Copy out each line of the material in which the word "Funko" appears.

Available data:
========================================

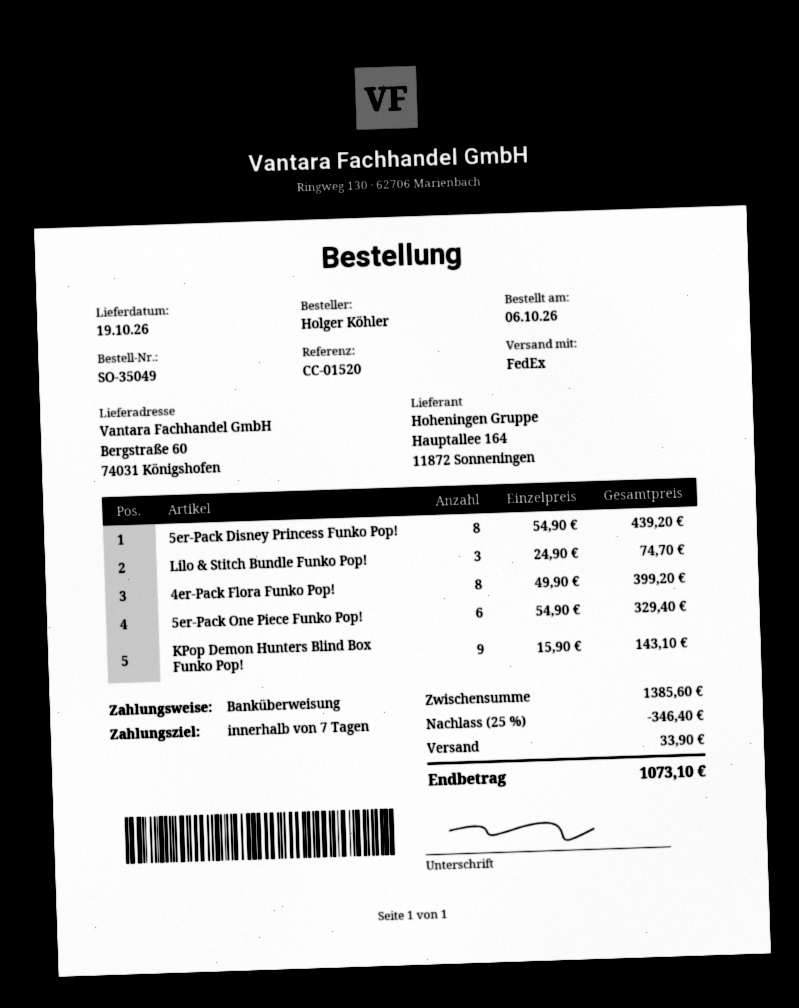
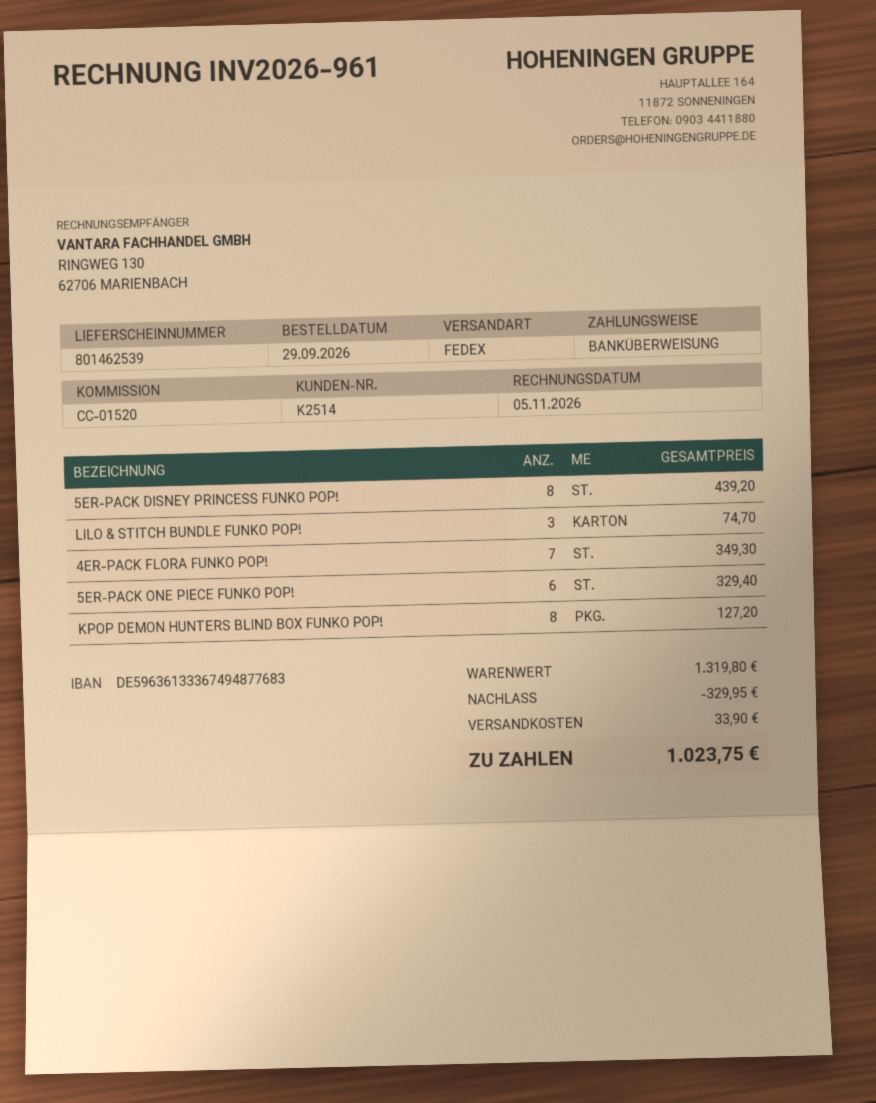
order date: 2026-10-06 -> 2026-09-29
4er-Pack Flora Funko Pop!: 8 for 399.20 -> 7 for 349.30
KPop Demon Hunters Blind Box Funko Pop!: 9 for 143.10 -> 8 for 127.20
subtotal: 1385.60 -> 1319.80
discount: 346.40 -> 329.95
total: 1073.10 -> 1023.75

========================================

Your solution:
4er-Pack Flora Funko Pop!: 8 for 399.20 -> 7 for 349.30
KPop Demon Hunters Blind Box Funko Pop!: 9 for 143.10 -> 8 for 127.20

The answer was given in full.